In Reading Lolita in Tehran, Azar Nafisi recounts her experiences in the Tehran of 1995–97. She has resigned her post at the university in protest against the enforcement of the strict Islamic dress code. For those two years, seven of her students meet in her flat every Thursday to discuss English literature and the way it intersects with their lives under a totalitarian, fundamentalist theocracy. They discuss Lolita, The Great Gatsby, Daisy Miller and The Ambassadors, and Jane Austen, and in doing so form a confederacy of readers who find in books consolation from the humiliations they suffer, courage to resist and subvert the pressures they are under, and hope in the face of the despair that surrounds them. Nafisi’s comments on women’s rights, politics and education are an inspiration. ‘A good novel is one that shows the complexity of individuals, and creates enough space for all those characters to have a voice: in this way a novel is called democratic – not that it advocates democracy but that by nature it is so.’

Fiction  

The Reader by Bernard Schlink is perhaps better known in its Oscar-winning film version, but the book is, if anything, even more powerful. The love affair between the 15-year-old Michael and the 30-ish Hanna includes the ritual of him reading aloud to her before their love-making. It is only years later, when he sees Hanna on trial for Nazi atrocities, that Michael realises she is illiterate. Rather than admit this, she takes responsibility for the war crimes and goes to prison. There can be few more telling cases for the power of literacy, or its lack, than this book. Alan Bennett’s The Uncommon Reader is a whimsical fantasy in which the Queen of England accidentally discovers the joys of reading. Bennett uses the Queen to scatter some pearls of wisdom about reading. For example: ‘What she was finding was how one book led to another, doors kept opening wherever she turned and the days weren’t long enough for the reading she wanted to do.’ ‘… but briefing is not reading. Briefing is terse, factual and to the point. Reading is untidy, discursive and perceptually inviting. Briefing closes down a subject, reading opens it up.’ ‘Pass the time?’ said the Queen. ‘Books are not about passing the time. They’re about other lives. Other worlds. Far from wanting time to pass … one just wishes one had more of it.’ ‘A book is a device to ignite the imagination.’ Bennett’s writing is gently satirical and sometimes wildly funny. I wonder if the Queen found it as entertaining as I did! There is a delicious sting in the tail, which I will not reveal, as the Queen decides to progress from being a reader to becoming a writer … ‘I wonder ... whether as professor of creative writing you would agree that if reading softens one up, writing does the reverse. To write you have to be tough, do you not?’

Just to round off, if you want to share your reading with others, try www.bookcrossing.com, a way of passing on books you have enjoyed to other people.

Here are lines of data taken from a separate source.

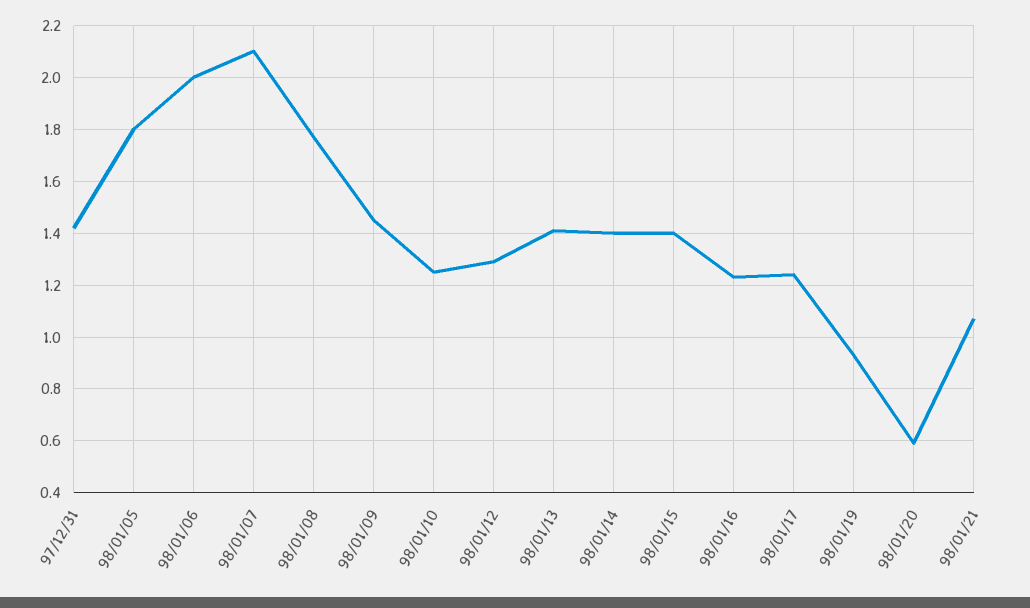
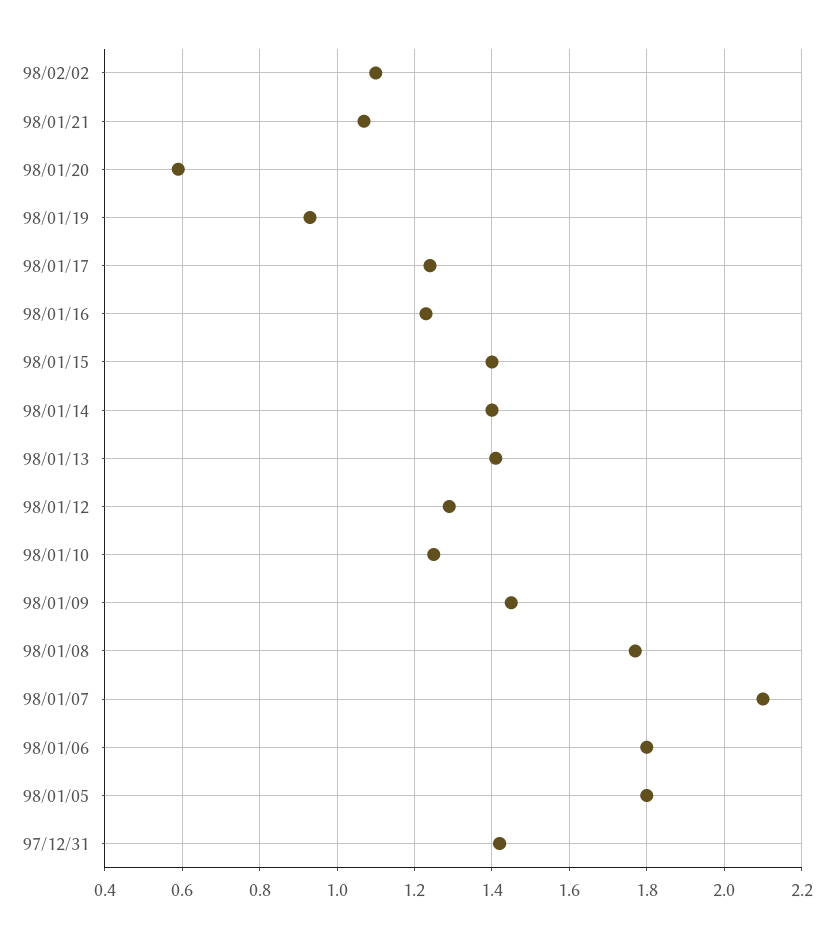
98/01/06: 2 -> 1.8
98/02/02: none -> 1.1

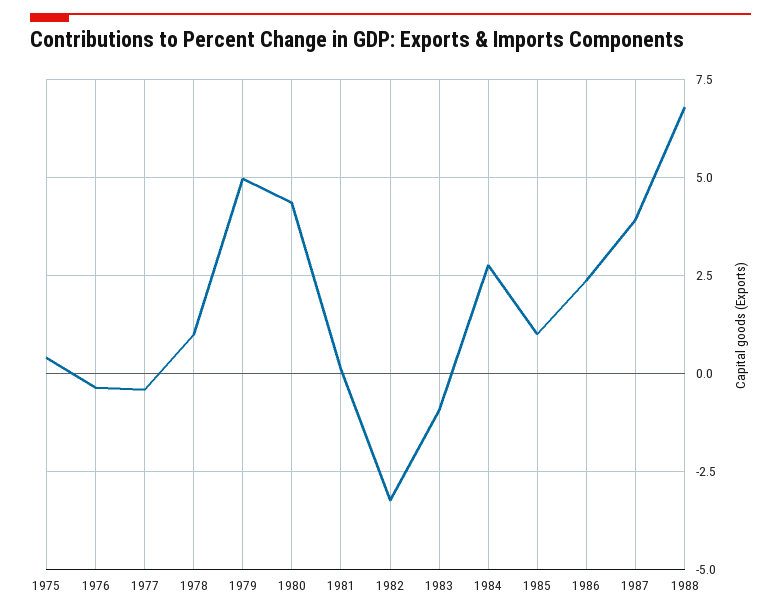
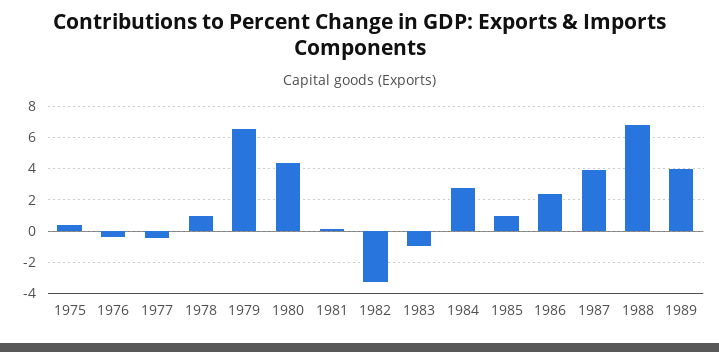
1979: 5 -> 6.5
1989: none -> 4

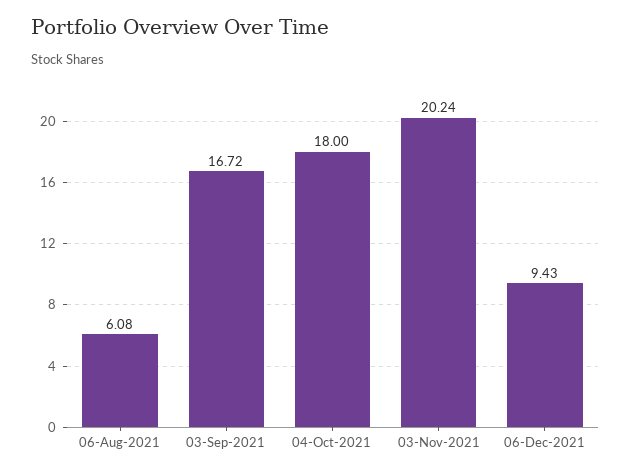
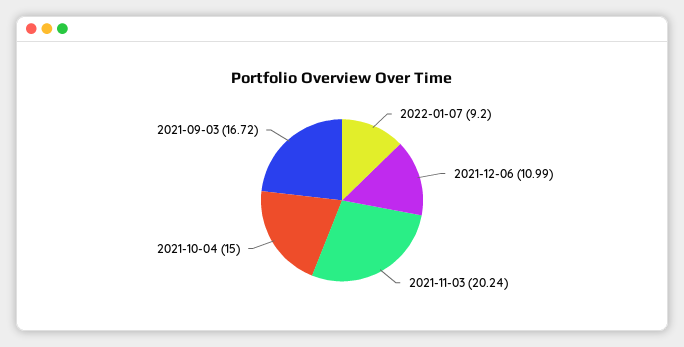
06-Aug-2021: 6.08 -> none
04-Oct-2021: 18 -> 15
06-Dec-2021: 9.43 -> 10.99
2022-01-07: none -> 9.2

Also relevant is www.erfoundation.org for information on Extensive Reading. Enjoy your book!


Atwell, N The Reading Zone Scholastic 2007

Bennett, A The Uncommon Reader Faber and Faber/Profile Books 2007

Krashen, S The Power of Reading (second edition) Libraries Unlimited/ Heinemann USA 2004

Manguel, A A History of Reading Flamingo 1997

Nafisi, A Reading Lolita in Tehran: a memoir in books Fourth Estate 2003

Pennac, D The Rights of the Reader Walker Books 2006

Schlink. B The Reader Pantheon Books 1997

Wolf, M Proust and the Squid Icon Books 2008


Alan Maley has worked in the area of ELT for over 40 years in Yugoslavia, Ghana, Italy, France, China, India, the UK, Singapore and Thailand. Since 2003 he has been a freelance writer and consultant. He has published over 30 books and numerous articles, and was, until recently, Series Editor of the Oxford Resource Books for Teachers.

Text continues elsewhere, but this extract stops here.